Representation of paranoid schizophrenia

Treatment of paranoid psychosis

Chronic paranoid psychosis is treated with a combination of drugs, mainly neuroleptics, antipsychotics, anxiolytics, and psychotherapy support. However, patients rarely receive proper treatment because they are unaware of the disease. They feel bad, but think it’s because of what’s happening to them, not something in their head. They require pharmacological treatments throughout their lives. In severe cases, hospitalization should be considered.
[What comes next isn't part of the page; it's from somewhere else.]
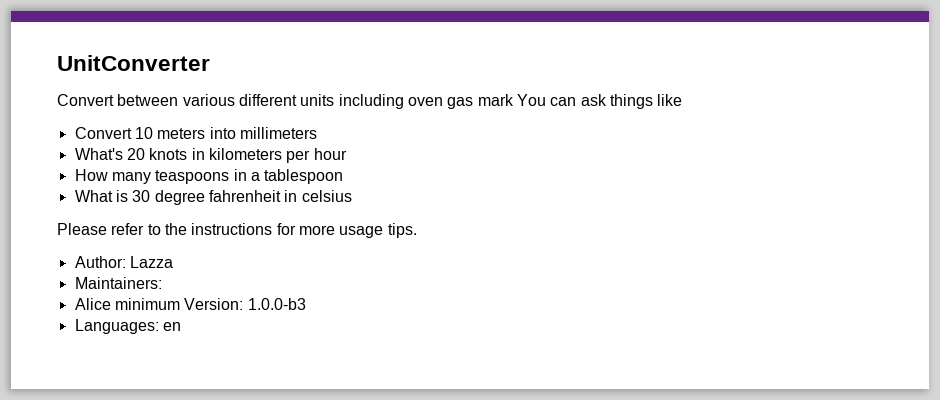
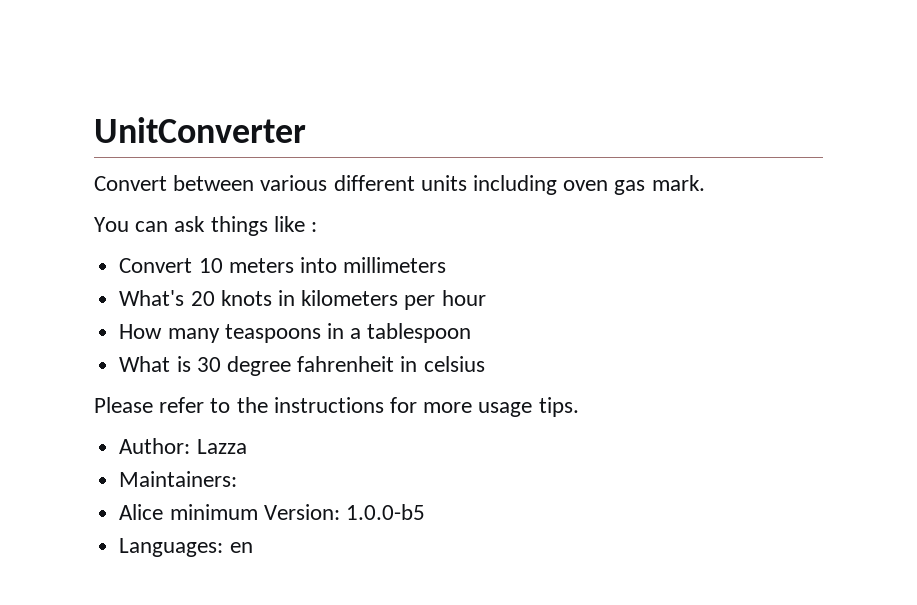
[477,94,514,106] mark -> [651,175,705,191] mark. //
(683, 100) none -> [311,222,318,232] :
[247,298,306,310] 1.0.0-b3 -> [345,504,425,520] 1.0.0-b5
As we have seen, paranoid type schizophrenia has different characteristics than other types of schizophrenia. Delusions of persecution, greatness, or both are common. However, they are more or less able to reason logically, which allows them to have a high degree of autonomy.

Bibliography :

American Psychiatry Association (2014). Manual diagnosis y estadístico de los trastornos mentals (DSM-5), 5ª Ed. Madrid: Editors Médica Panamericana.
Chinchilla Moreno A. Las esquizophrenias. Barcelona: Elsevier Masson; 2007.